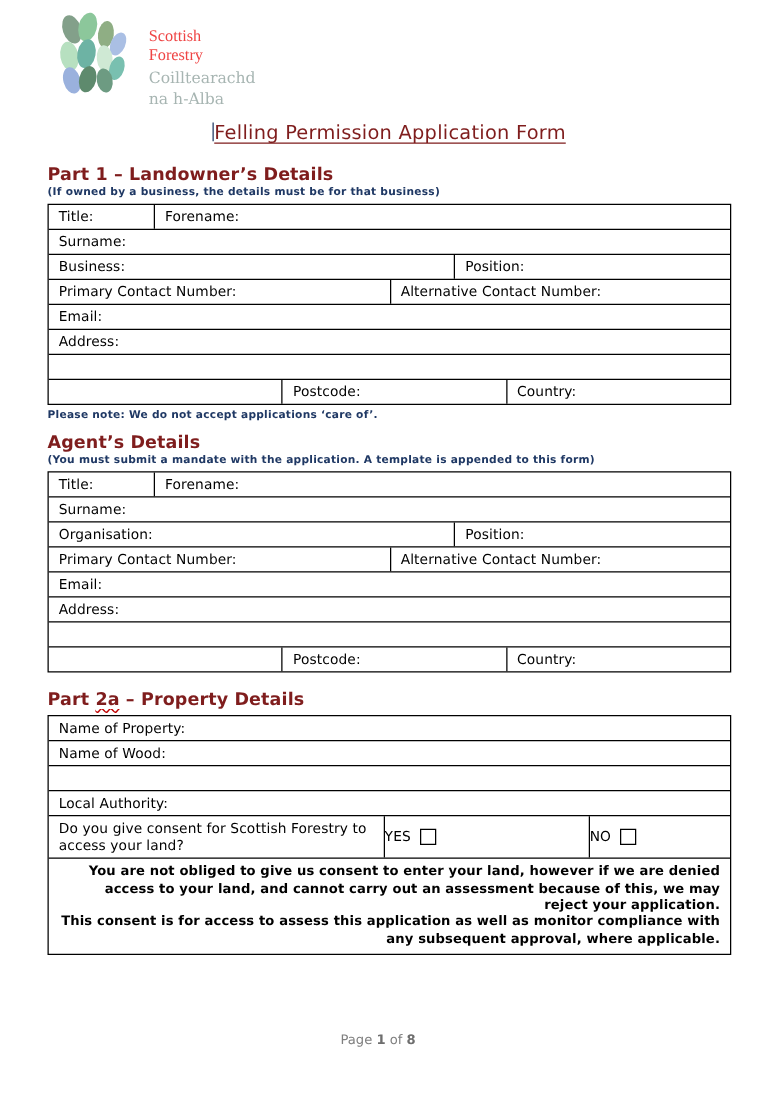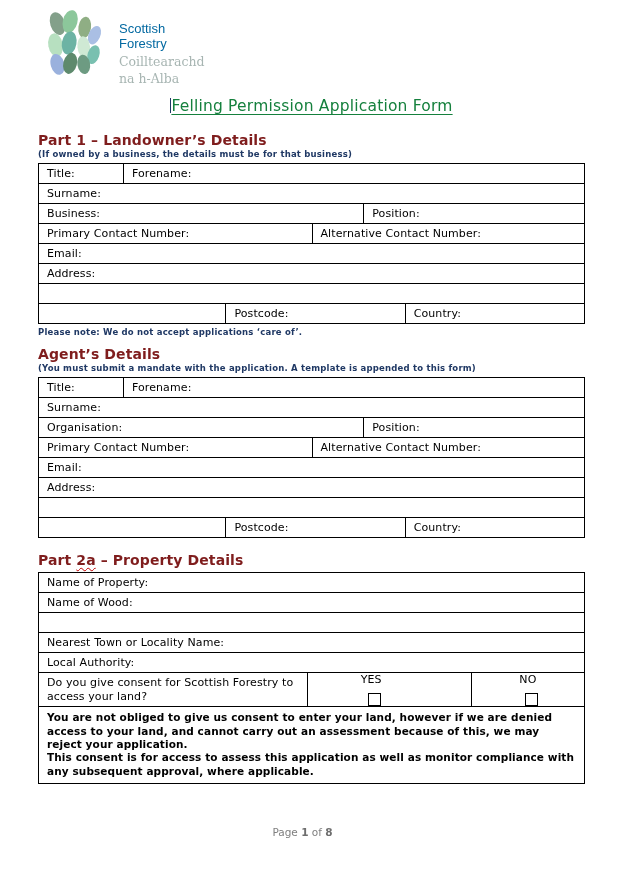"Scottish" .brand { color: #0369a1 -> #ef4444; font-family: Liberation Sans, sans-serif -> Liberation Serif, serif }
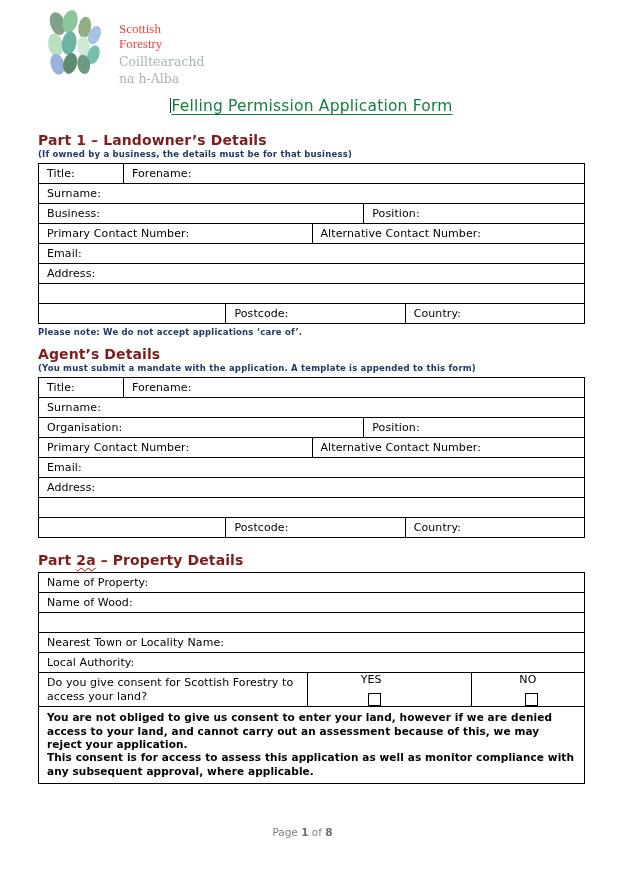"Felling Permission Application Form" .doc-title { color: #15803d -> #7f1d1d }
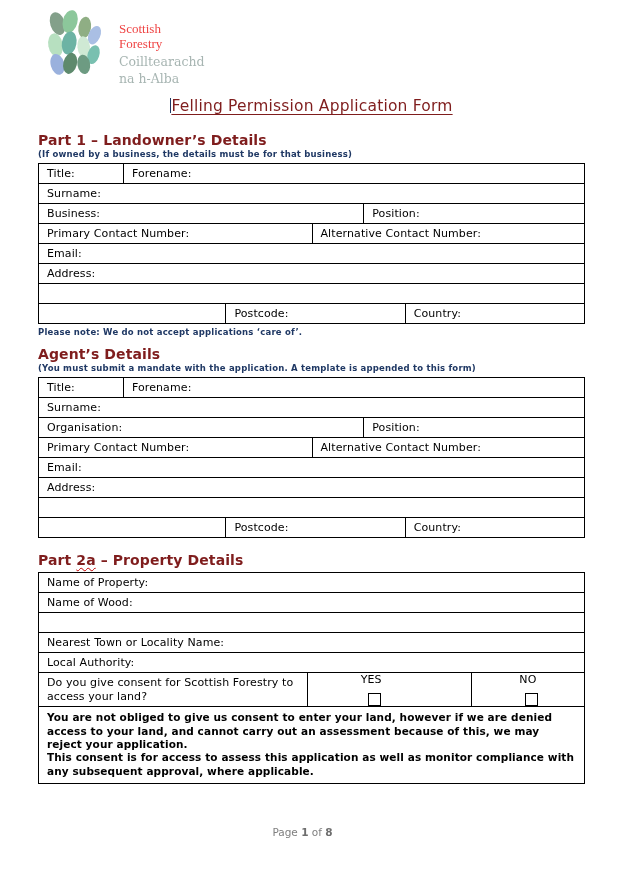"Nearest Town or Locality Name:" div.frow { html: <div> <div>Nearest Town or Locality Name:</div> </div> -> none }
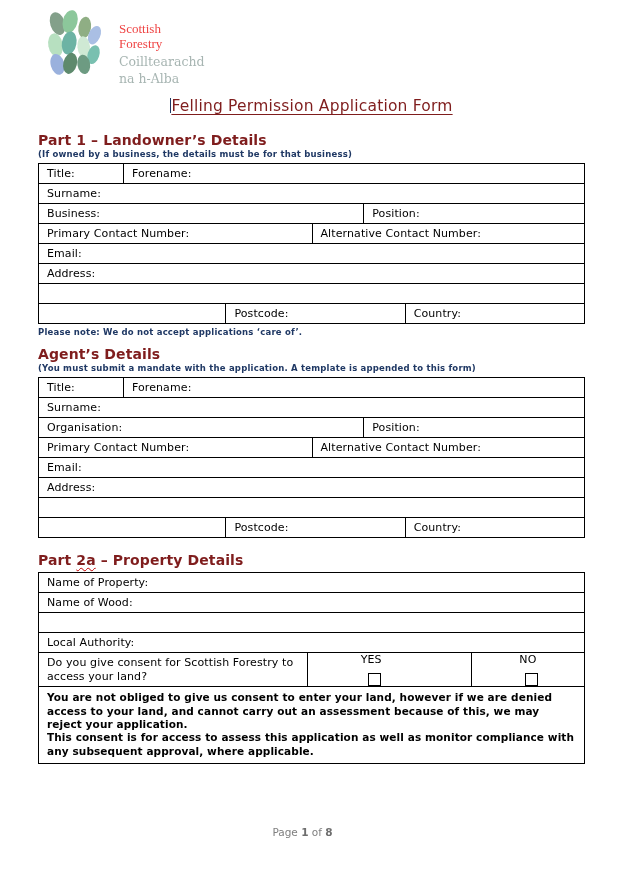"YES" .center { flex-direction: column -> none; justify-content: space-between -> flex-start }
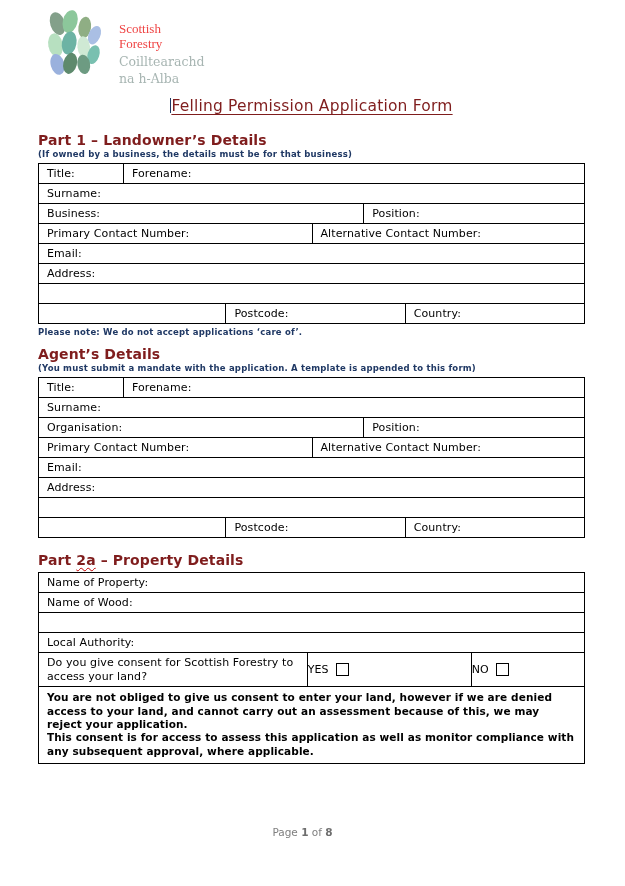"You are not obliged to" .note-row { text-align: none -> right }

**Exercise prompt**:
Give every line of the listing above again, exactly, with no images.

**Finished exercise**:
"Scottish" .brand { color: #0369a1 -> #ef4444; font-family: Liberation Sans, sans-serif -> Liberation Serif, serif }
"Felling Permission Application Form" .doc-title { color: #15803d -> #7f1d1d }
"Nearest Town or Locality Name:" div.frow { html: <div> <div>Nearest Town or Locality Name:</div> </div> -> none }
"YES" .center { flex-direction: column -> none; justify-content: space-between -> flex-start }
"You are not obliged to" .note-row { text-align: none -> right }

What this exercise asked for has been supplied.